Ja, es sollte besser laufen für die Hebammen, Frauen und Familien in Thüringen. Leider schließen gerade in Ost- und Südthüringen geburtshilfliche Stationen (Schleiz 2020, Hildburghausen 2021 und Greiz 2021). Die Politik zeigt sich überrascht, hat aber bisher kaum Vorschläge zu Versorgungsalternativen gemacht. Die umliegenden Kliniken wurden weder personell noch strukturell darauf vorbereitet, die zusätzlichen Geburten zu betreuen.

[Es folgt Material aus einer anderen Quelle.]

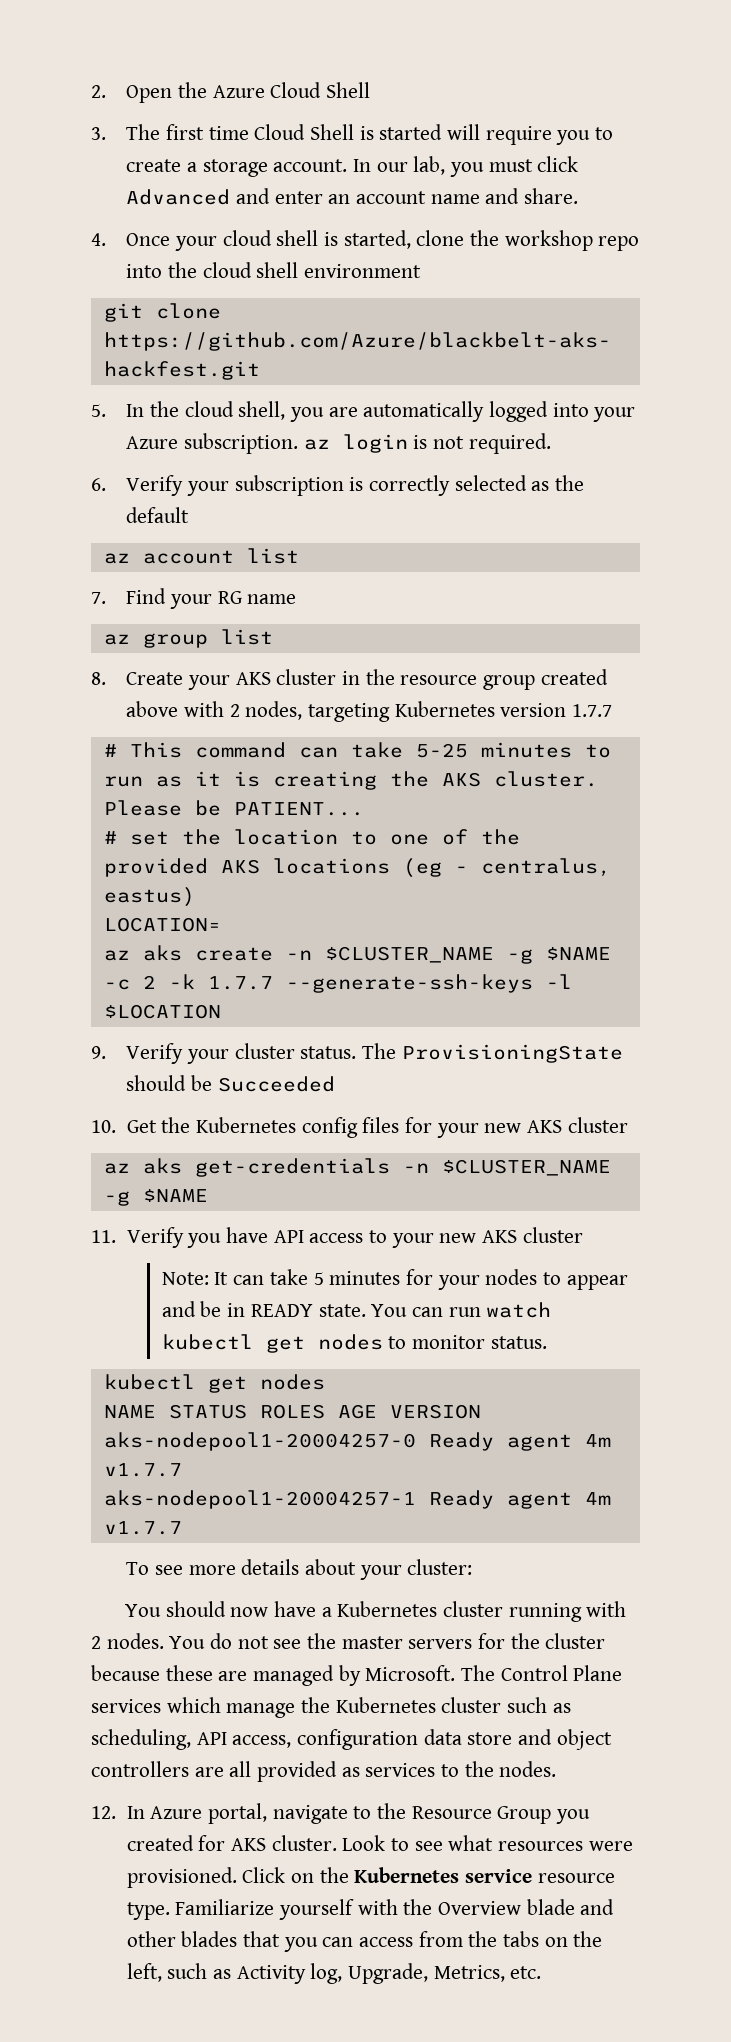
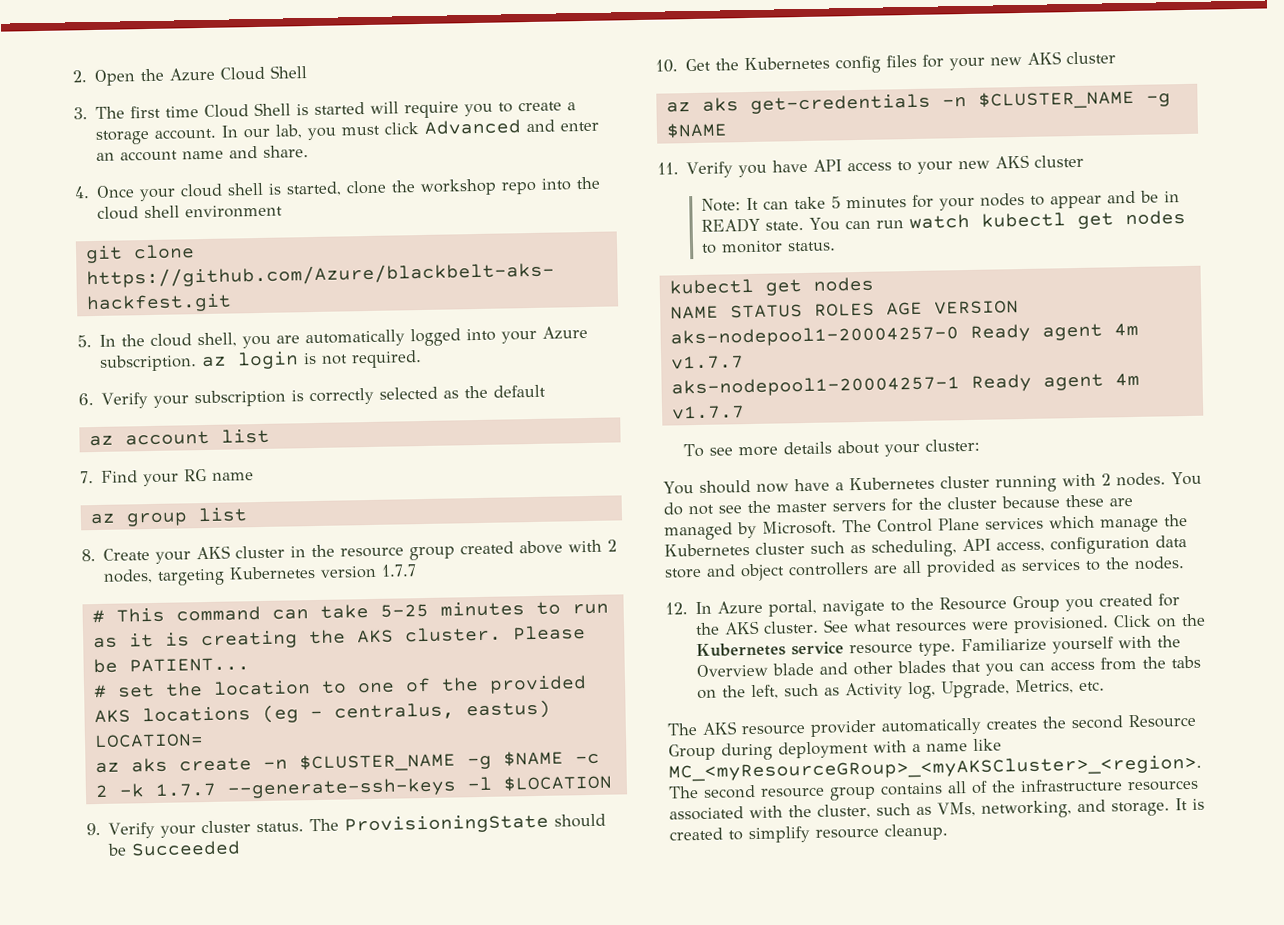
[230,1835,443,1851] AKS cluster. Look to see -> [695,619,850,636] the AKS cluster. See
(542, 1972) none -> [667,713,1196,737] [668,738,1002,761] [668,754,1202,782] [668,778,1199,801] [669,798,1205,821] [669,823,948,844] // The AKS resource provider automatically creates the second Resource Group during deployment with a name like MC_<myResourceGRoup>_<myAKSCluster>_<region>. The second resource group contains all of the infrastructure resources associated with the cluster, such as VMs, networking, and storage. It is created to simplify resource cleanup.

Viele Hebammen fühlen sich außerdem im Stich gelassen von den Regelungen rund um die Akademisierung. Hebammen mit langer Berufserfahrung müssen ein Vollzeitstudium absolvieren, um den studierten Kolleginnen gleichgestellt zu werden, das Fachschulstudium der DDR-Hebammen wurde 1990 zum Ausbildungsberuf abgewertet. Aus frauenpolitischer Sicht ist eine Neuregelung längst überfällig und wird, laut einer Umfrage des HLV Thüringen, von vielen Kolleginnen dringend gewünscht. Hier könnte Thüringen bundesweit Maßstäbe setzen.

In Hebammen investieren bedeutet, Hebammen als gesuchte Fachkräfte gut zu bezahlen, Ihre Erfahrung und Expertise zu schätzen und einer weiteren Abwanderung von Hebammen aus der Geburtshilfe entgegenzuwirken.

Dafür werden wir uns in Gesprächen mit Politiker*innen und in gesundheitspolitischen Fachgremien weiterhin einsetzen.